According to Dr. Genichi Taguchi's quality loss function (QLF), there is an associated loss when a quality characteristic deviates from its target value. The loss function concept can easily be extended to the data quality (DQ) world. If the quality levels associated with the data elements used in various decision-making activities are not at the desired levels (also known as specifications or thresholds), then calculations or decisions made based on this data will not be accurate, resulting in huge losses to the ­organization. The overall loss (referred to as “loss to society” by Dr. Taguchi) includes direct costs, indirect costs, warranty costs, reputation costs, loss due to lost customers, and costs associated with rework and rejection. The results of this loss include system breakdowns, company failures, and company bankruptcies. In this context, everything is considered part of society (­customers, organizations, government, etc.). The effect of poor data ­quality during the global crisis that began in 2007 cannot be ignored because inadequate information technology and data architectures to support the management of risk were considered as one of the key factors.

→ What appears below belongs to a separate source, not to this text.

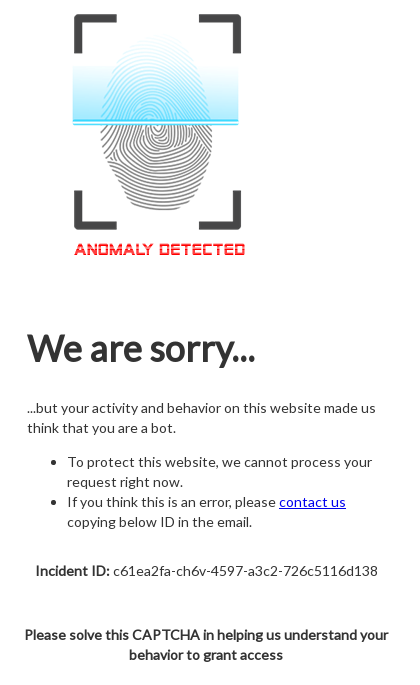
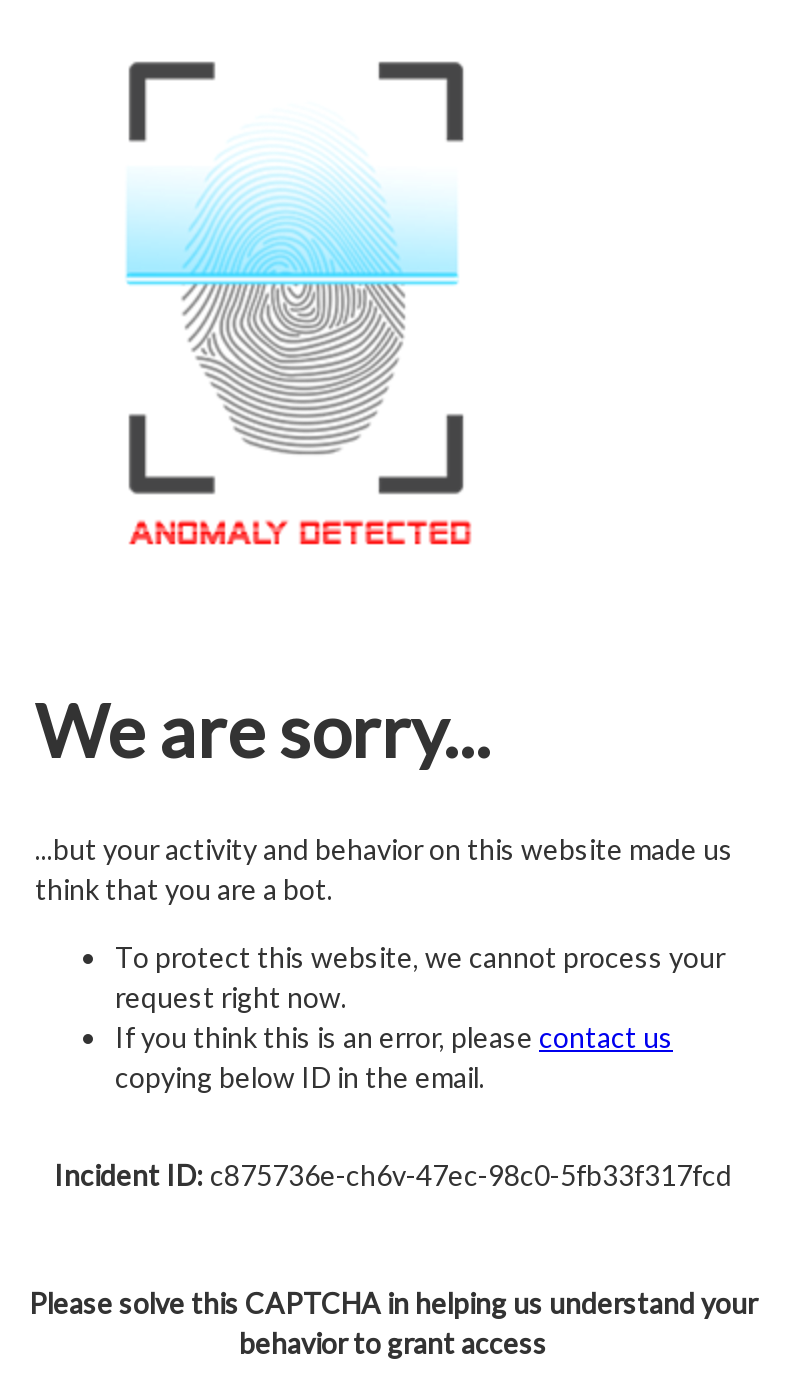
- Incident ID: c61ea2fa-ch6v-4597-a3c2-726c5116d138
+ Incident ID: c875736e-ch6v-47ec-98c0-5fb33f317fcd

Because of the adverse impacts that poor-quality data can have, organizations have begun to increase the focus on data quality in business in general, and they are viewing data as a critical resource like others such as people, capital, raw materials, and facilities. Many companies have started to establish a dedicated data management function in the form of the chief data office (CDO). An important component of the CDO is the data quality team, which is responsible for ensuring high quality levels for the underlying data and ensuring that the data is fit for its intended purpose. The responsibilities of the DQ constituent should include building an end-to-end DQ program and executing it with appropriate concepts, methods, tools, and techniques.

Much of this book is concerned with describing how to build a DQ program with an operating model that has a four-phase DAIC (Define, Assess, Improve, and Control) approach and showing how various concepts, tools, and techniques can be modified and tailored to solve DQ problems. In addition, discussions on data analytics (including the big data context) and establishing a data quality practices center (DQPC) are also provided.

This book is divided into two sections—Section I: Building a Data Quality program and Section II: Executing a Data Quality program—with 14 ­chapters covering various aspects of the DQ function. In the first section, the DQ operating model (DQOM) and the four-phase DAIC approach are described. The second section focuses on a wide range of concepts, methodologies, approaches, frameworks, tools, and techniques, all of which are required for successful execution of a DQ program. Wherever possible, case studies or illustrative examples are provided to make the discussion more interesting and provide a practical context. In ­Chapter 13, which focuses on data analytics, emphasis is given to having good quality data for analytics (even in the big data context) so that benefits can be maximized. The concluding chapter highlights the importance of building an enterprise-wide data quality practices center. This center helps organizations identify common enterprise problems and solve them through a systematic and standardized approach.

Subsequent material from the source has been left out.